Sempre a sinistra c’è l’ex consigliere comunale del Movimento 5 Stelle, Paola Cardelli, che nei giorni scorsi ha presentato la lista civica “Sinistra per Teramo”, che ha l’appoggio anche del Centro Politico Sandro Santacroce.

«Abbiamo cercato convergenze, ma a parte noi di sinistra in città non è rimasto praticamente nulla – sostiene Paola Cardelli – Noi rappresentiamo quella sinistra che non trova più rappresentanza in nessun luogo, siamo portatori di istanze storiche per cui ci battiamo»

Anche nel centrodestra c’è aria di forte frammentazione ma le prossime ore potrebbero essere decisive per trovare un pò di compattezza.

La Lega nei giorni scorsi aveva annunciato di voler  correre da sola con un proprio candidato. «Noi vogliamo difendere i cittadini di Teramo - aveva spiegato Giuseppe Bellachioma - la nostra non è una posizione ostile, anzi.
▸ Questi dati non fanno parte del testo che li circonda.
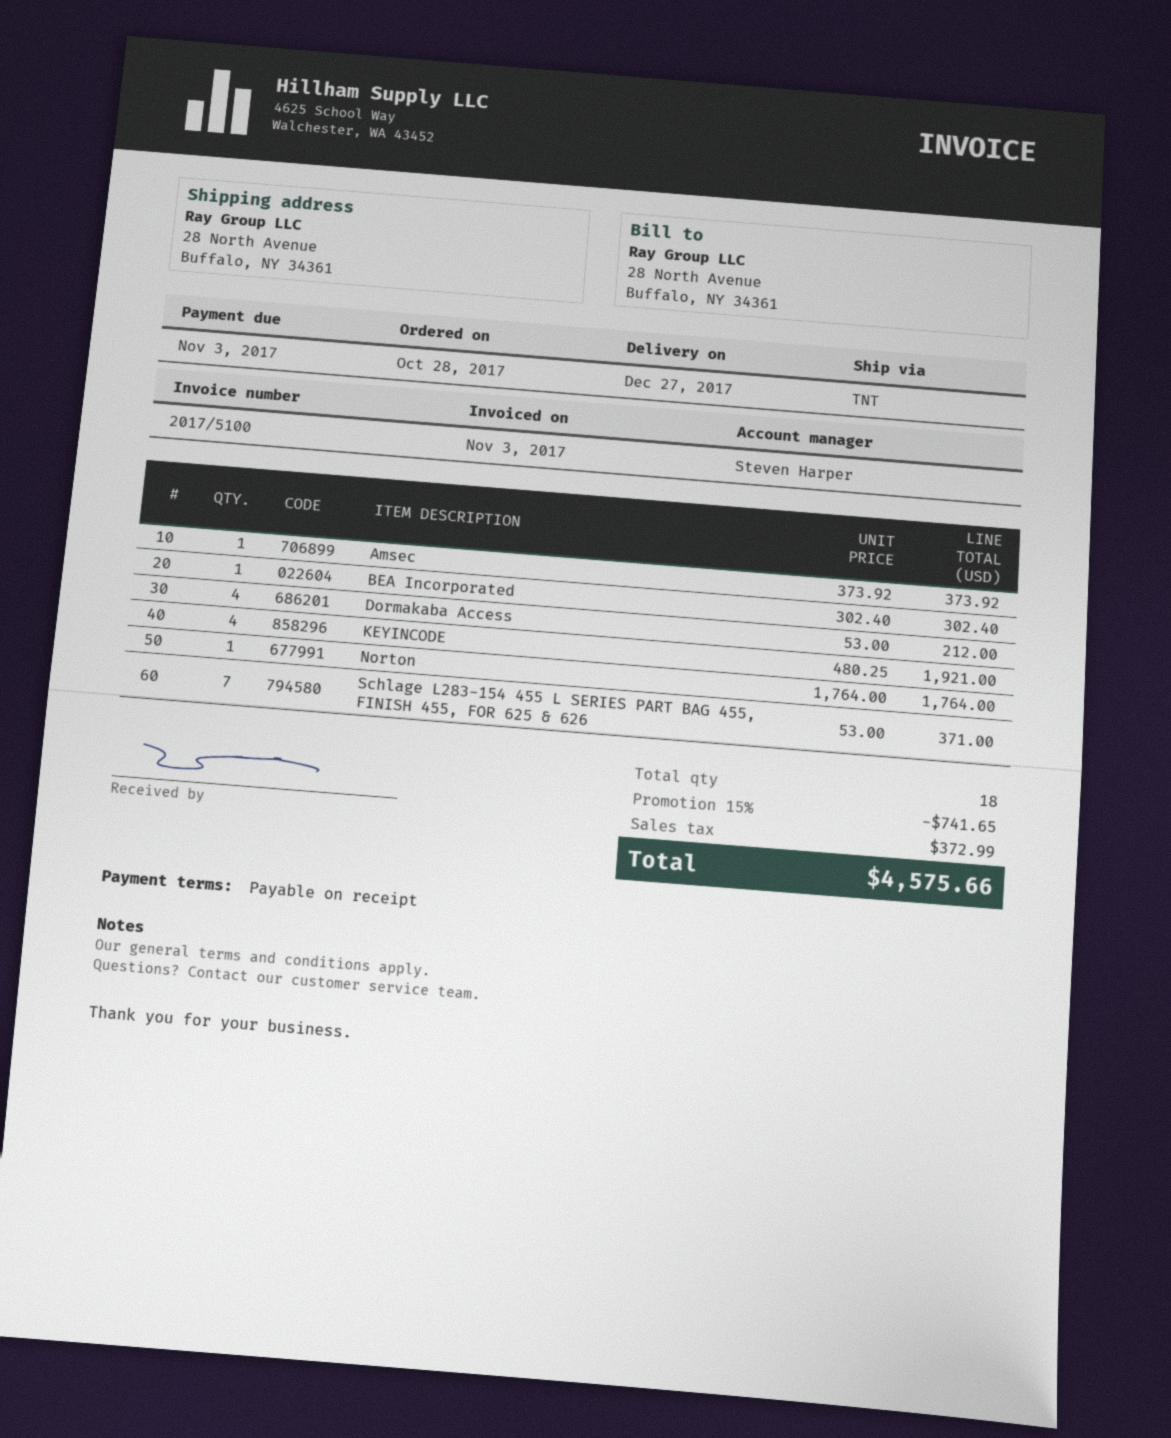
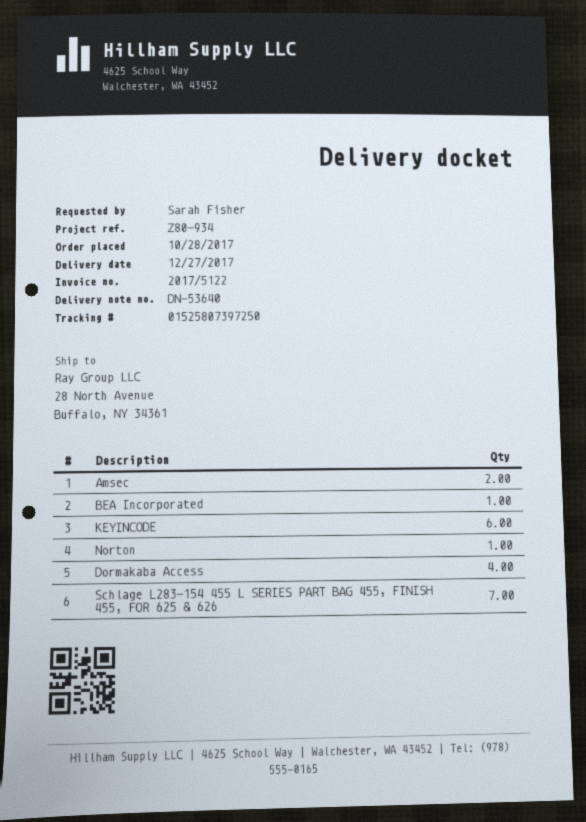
invoice number: 2017/5100 -> 2017/5122
Amsec: 1 -> 2
KEYINCODE: 4 -> 6

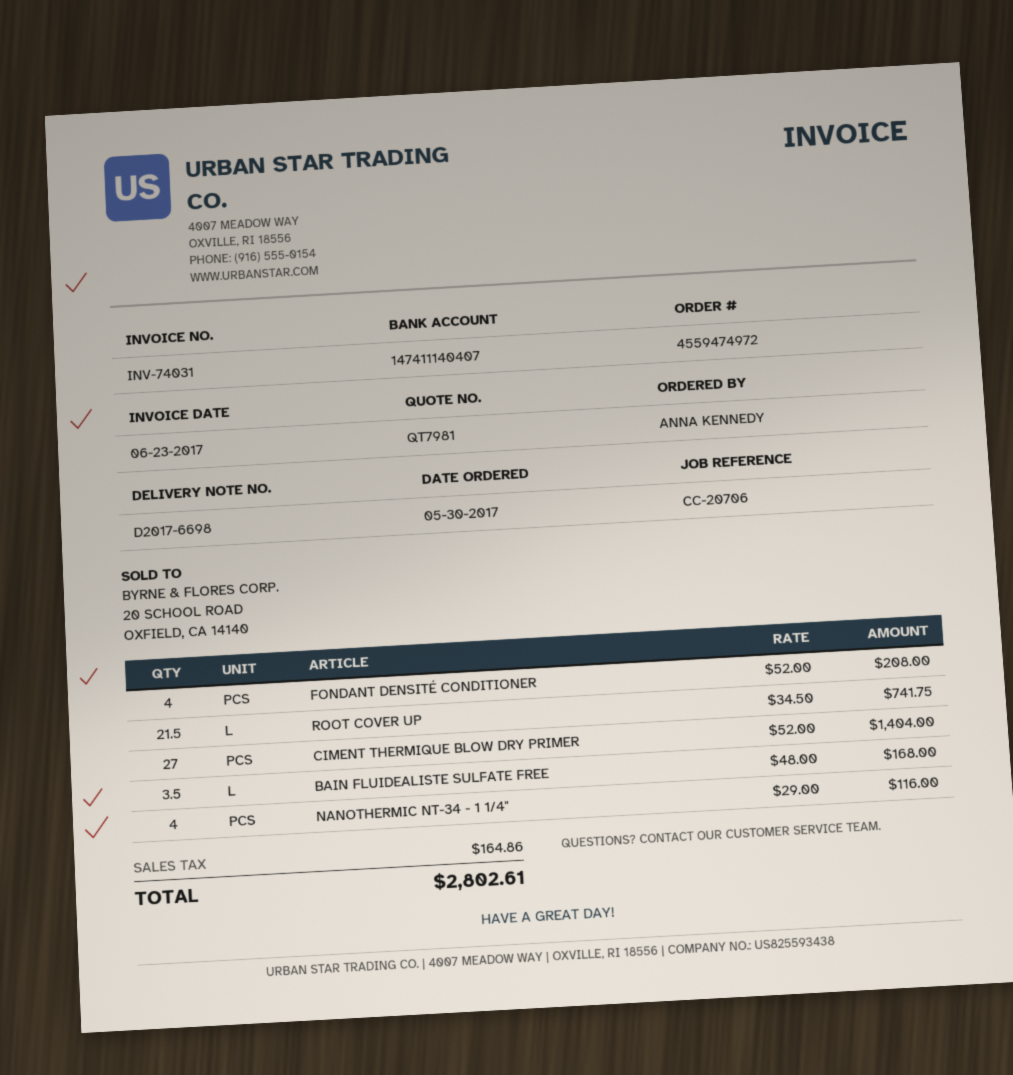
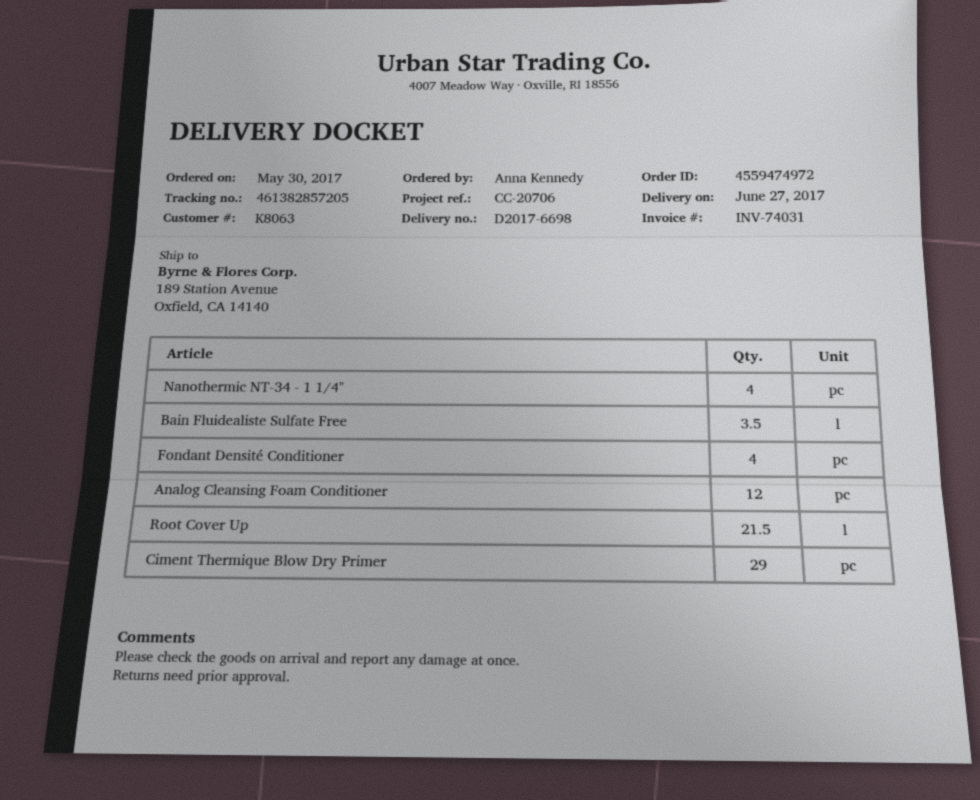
CIMENT THERMIQUE BLOW DRY PRIMER: 27 -> 29
Analog Cleansing Foam Conditioner: none -> 12

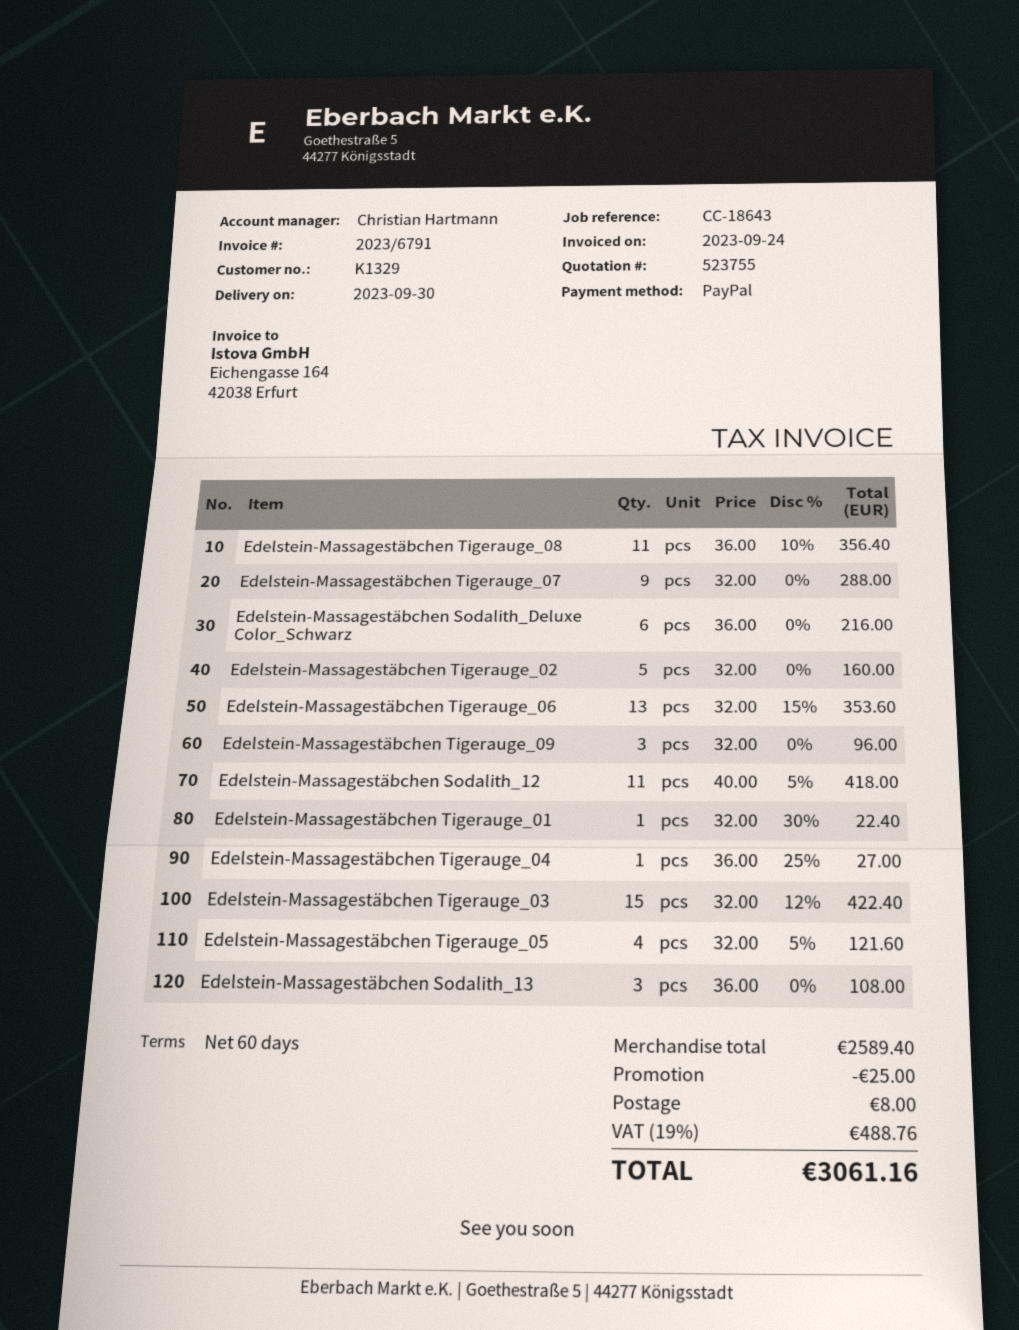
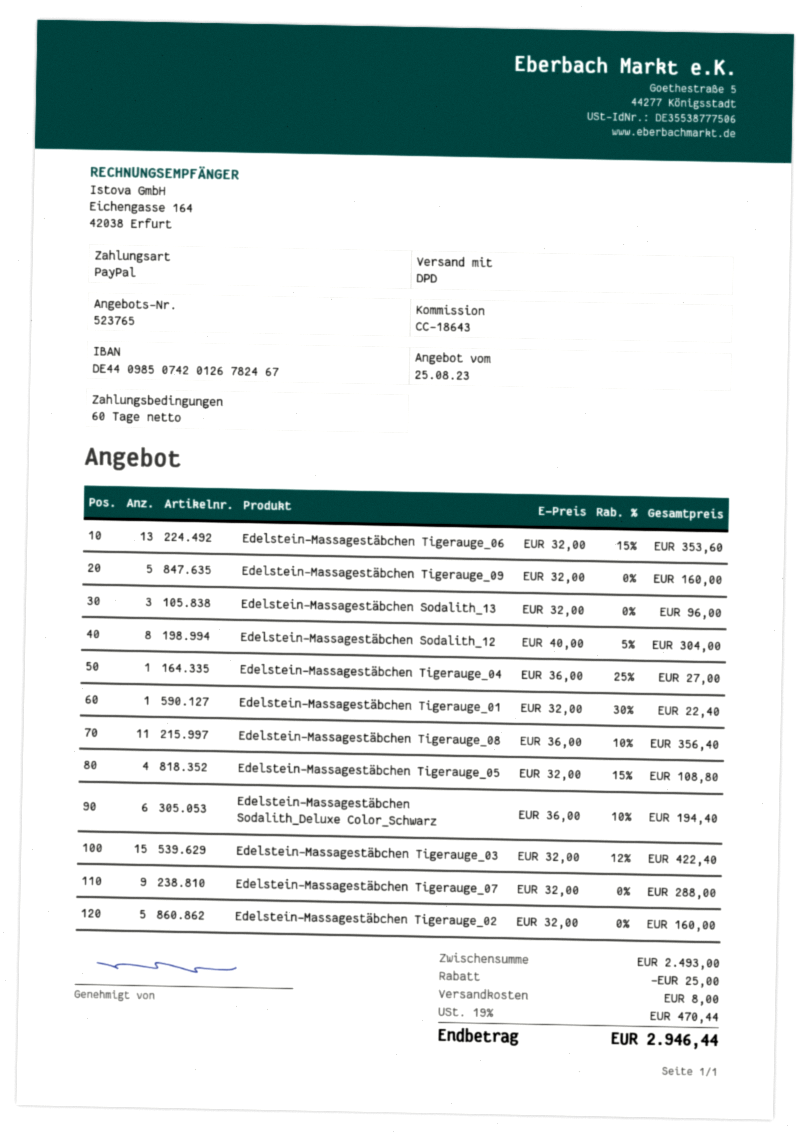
quote number: 523755 -> 523765
Edelstein-Massagestäbchen Sodalith_Deluxe Color_Schwarz: 6 x 36.00 = 216.00 -> 6 x 36.00 - 10% = 194.40
Edelstein-Massagestäbchen Tigerauge_09: 3 x 32.00 = 96.00 -> 5 x 32.00 = 160.00
Edelstein-Massagestäbchen Sodalith_12: 11 x 40.00 - 5% = 418.00 -> 8 x 40.00 - 5% = 304.00
Edelstein-Massagestäbchen Tigerauge_05: 4 x 32.00 - 5% = 121.60 -> 4 x 32.00 - 15% = 108.80
Edelstein-Massagestäbchen Sodalith_13: 3 x 36.00 = 108.00 -> 3 x 32.00 = 96.00
subtotal: 2589.40 -> 2493.00
tax: 19% = 488.76 -> 19% = 470.44
total: 3061.16 -> 2946.44

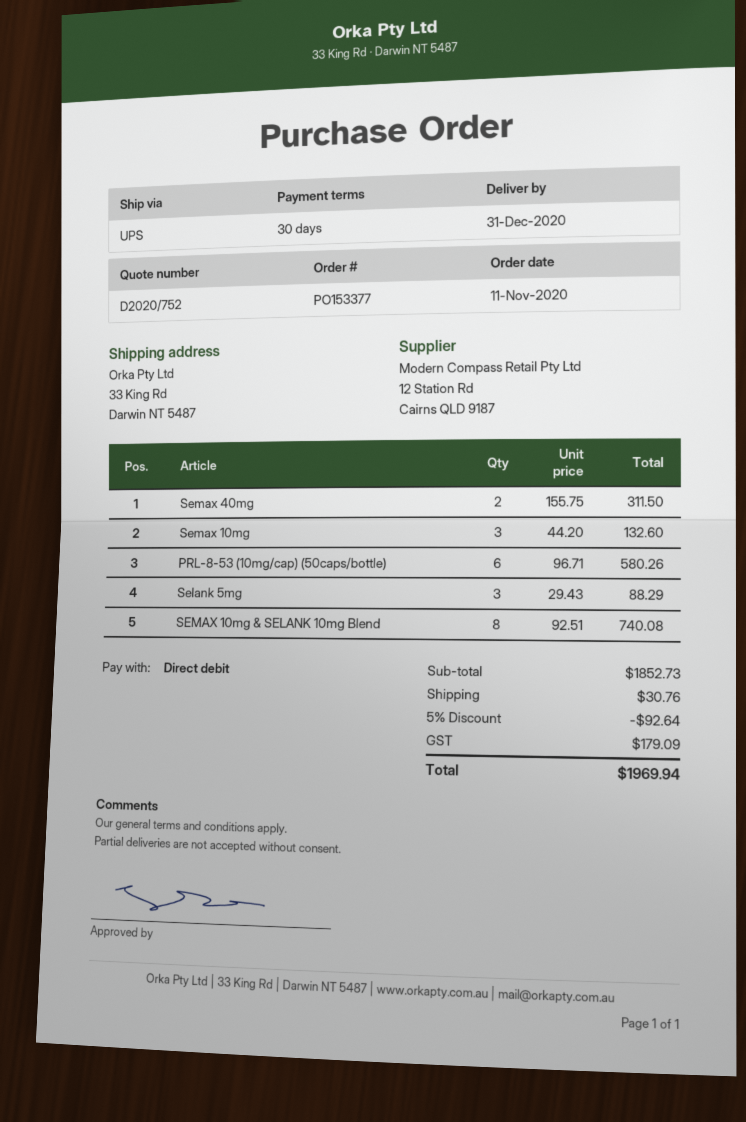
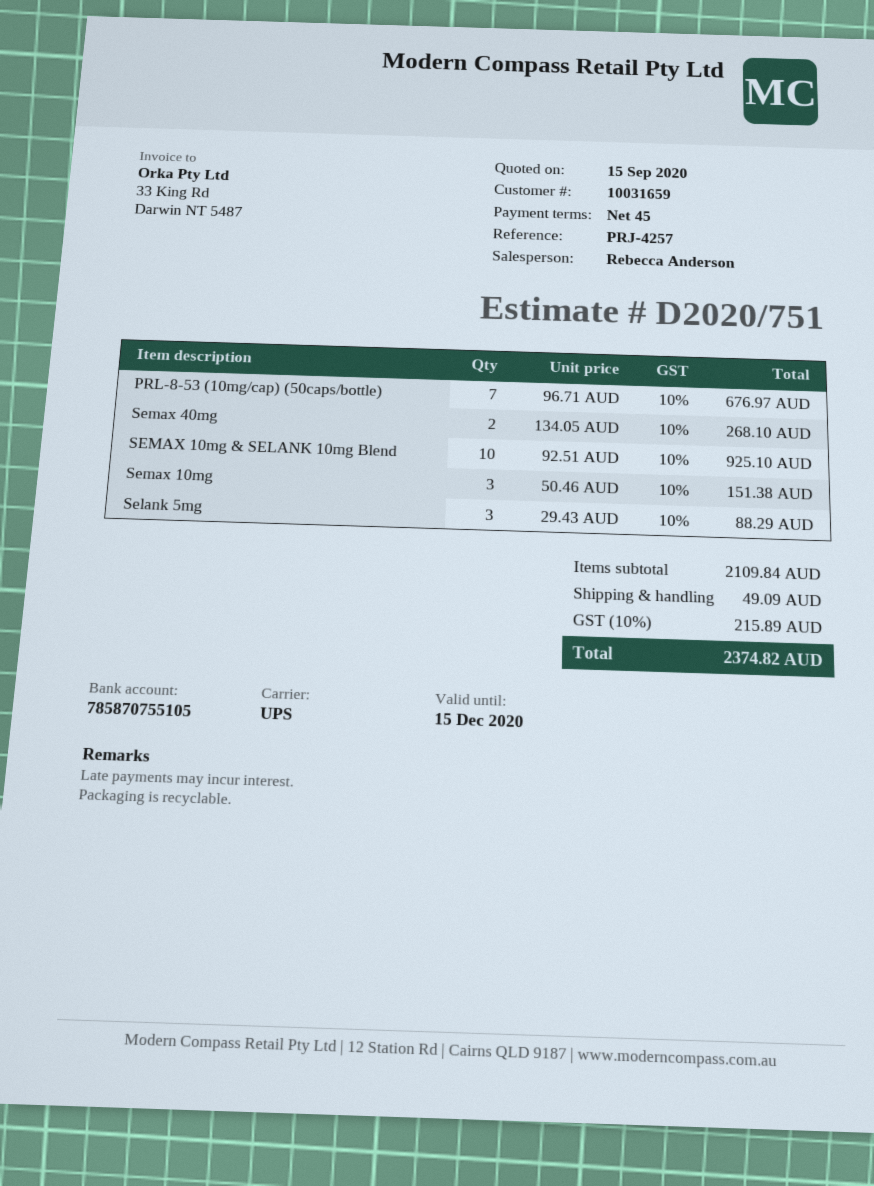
quote number: D2020/752 -> D2020/751
payment terms: 30 days -> 45 days
Semax 40mg: 2 x 155.75 = 311.50 -> 2 x 134.05 = 268.10
Semax 10mg: 3 x 44.20 = 132.60 -> 3 x 50.46 = 151.38
PRL-8-53 (10mg/cap) (50caps/bottle): 6 x 96.71 = 580.26 -> 7 x 96.71 = 676.97
SEMAX 10mg & SELANK 10mg Blend: 8 x 92.51 = 740.08 -> 10 x 92.51 = 925.10
subtotal: 1852.73 -> 2109.84
discount: 5% = 92.64 -> none
shipping: 30.76 -> 49.09
tax: 179.09 -> 215.89
total: 1969.94 -> 2374.82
Ho riparlato con Salvini, e siamo sempre più convinti che la strada sia quella di proporre una nostra candidatura, da condividere magari con i movimento civici e quanti sposeranno la nostra posizione».

Il partito starebbe valutando due nomi, due persone «di assoluta caratura e che siamo convinti che possano dare a Teramo le risposte che i teramani si aspettano».

Ma nelle ultime ore qualcosa potrebbe cambiare e si potrebbe trovare un punto d’incontro con la candidatura a sindaco di Giandonato Morra, ex assessore regionale della giunta Chiodi e attuale coordinatore regionale di Fratelli d’Italia.

Per il momento è sostenuto da Forza Italia, Futuro In (Paolo Gatti) e altre liste di civiche.

Ormai da quasi 20 giorni, invece, il Movimento 5 Stelle ha già presentato il suo candidato: si tratta di Cristiano Rocchetti, 52 anni, assicuratore,  vicino al Movimento Pentastellato dal 2011. Quattro anni fa è stato nominato delegato di lista per le elezioni comunali.